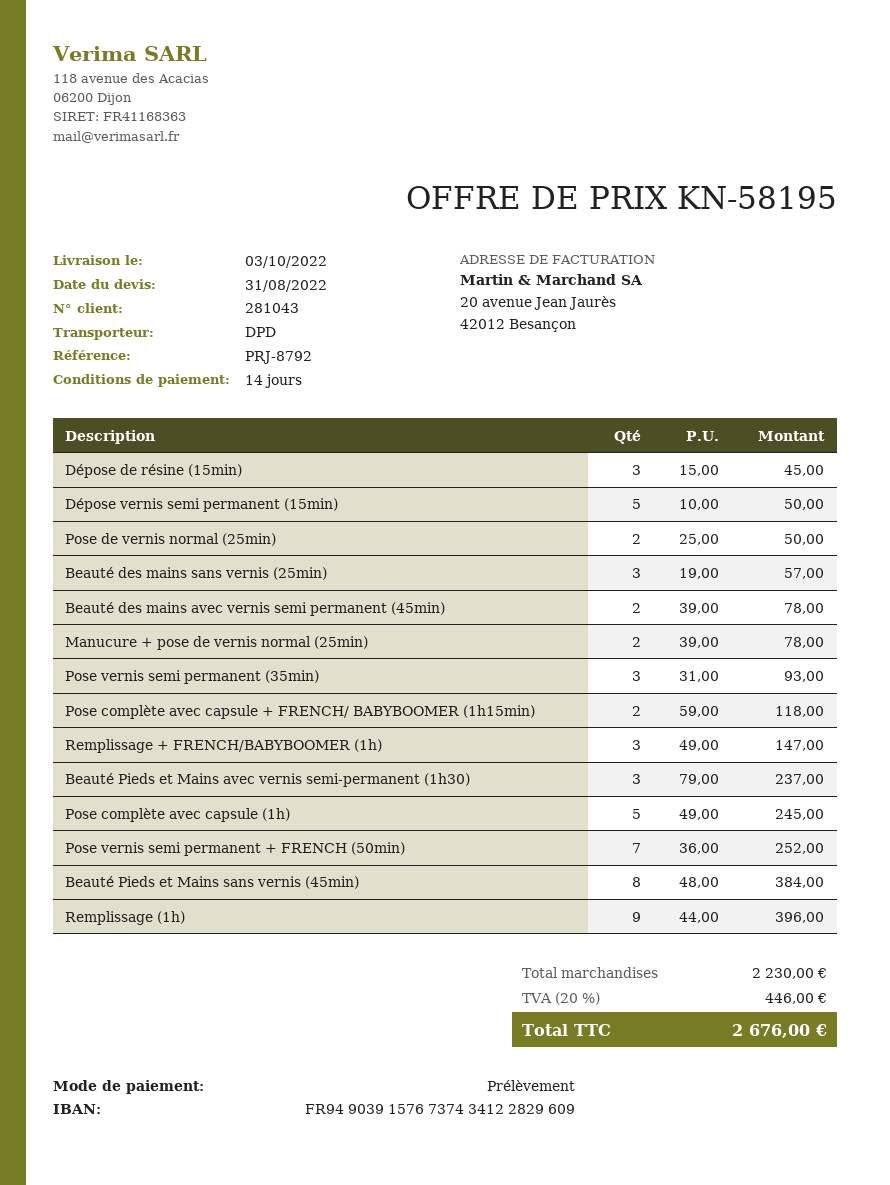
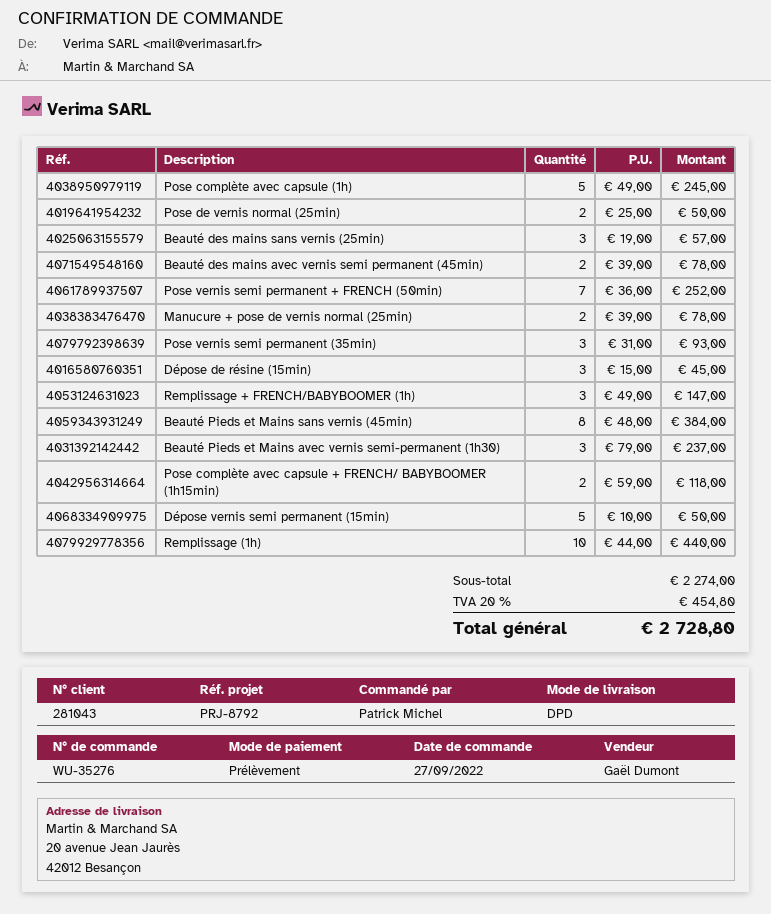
Remplissage (1h): 9 x 44.00 = 396.00 -> 10 x 44.00 = 440.00
subtotal: 2230.00 -> 2274.00
tax: 20% = 446.00 -> 20% = 454.80
total: 2676.00 -> 2728.80

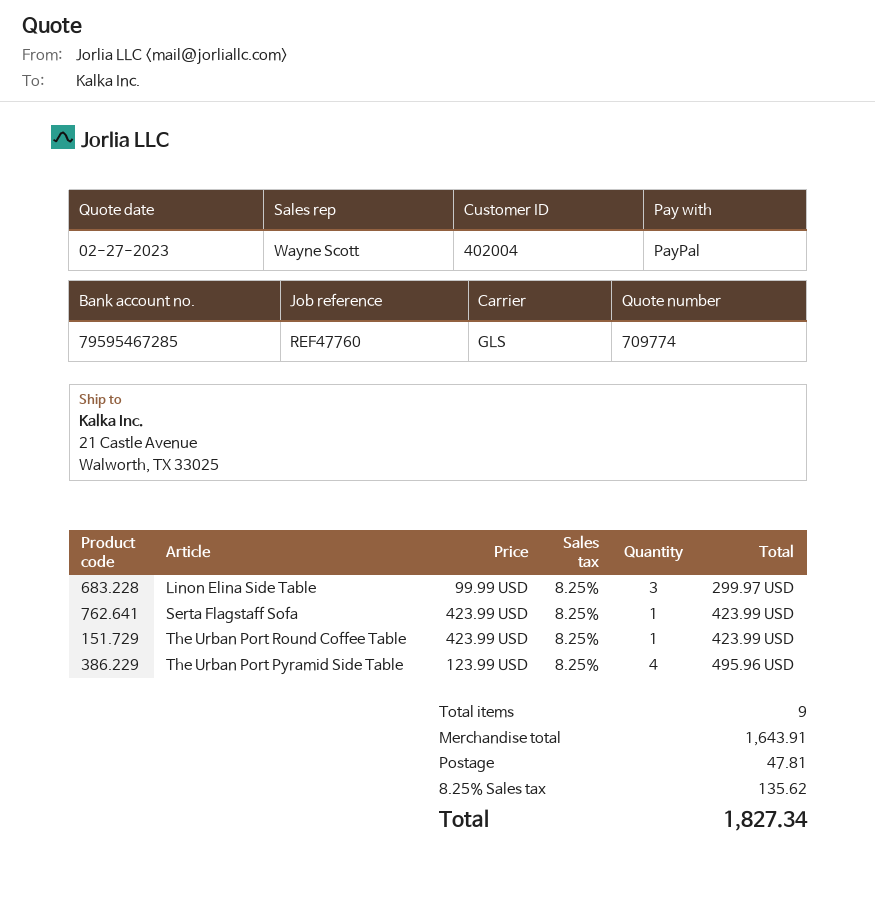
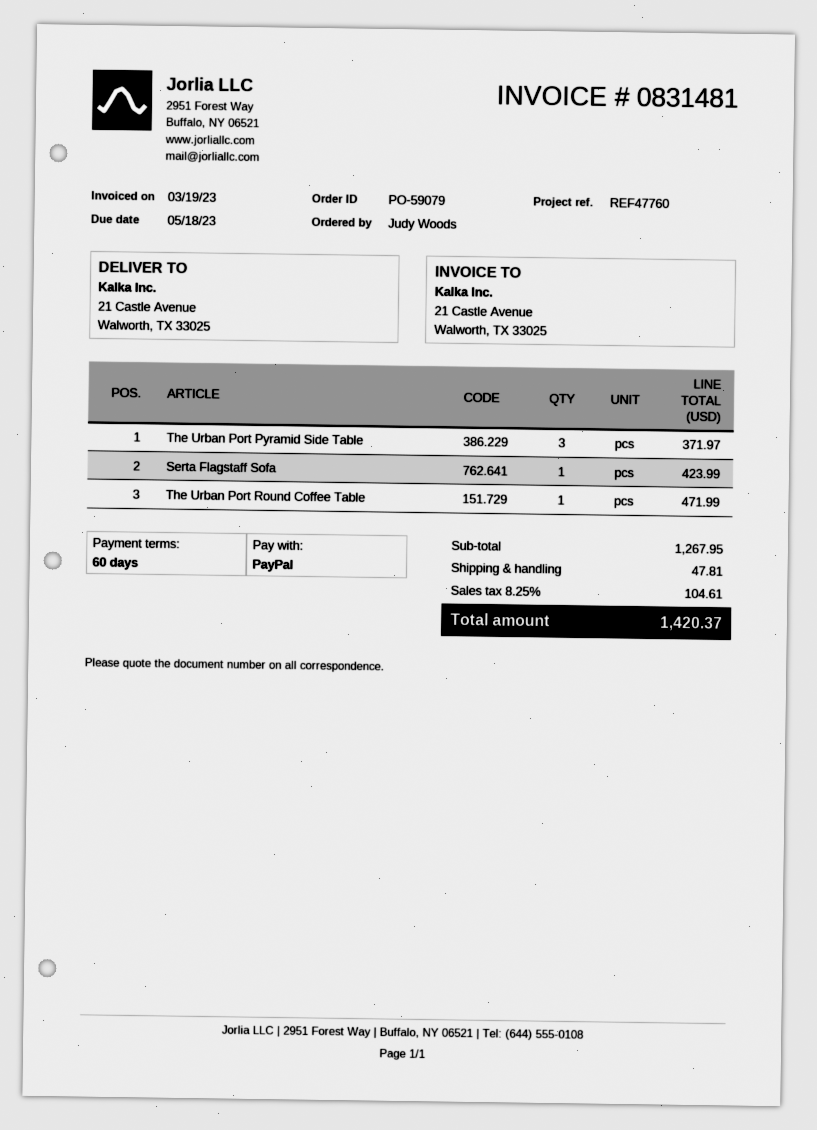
Linon Elina Side Table: 3 for 299.97 -> none
The Urban Port Round Coffee Table: 1 for 423.99 -> 1 for 471.99
The Urban Port Pyramid Side Table: 4 for 495.96 -> 3 for 371.97
subtotal: 1643.91 -> 1267.95
tax: 8.25% = 135.62 -> 8.25% = 104.61
total: 1827.34 -> 1420.37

### WORK ITEM
Please return every line of the material above that includes "subtotal".

### TASK ANSWER
subtotal: 2230.00 -> 2274.00
subtotal: 1643.91 -> 1267.95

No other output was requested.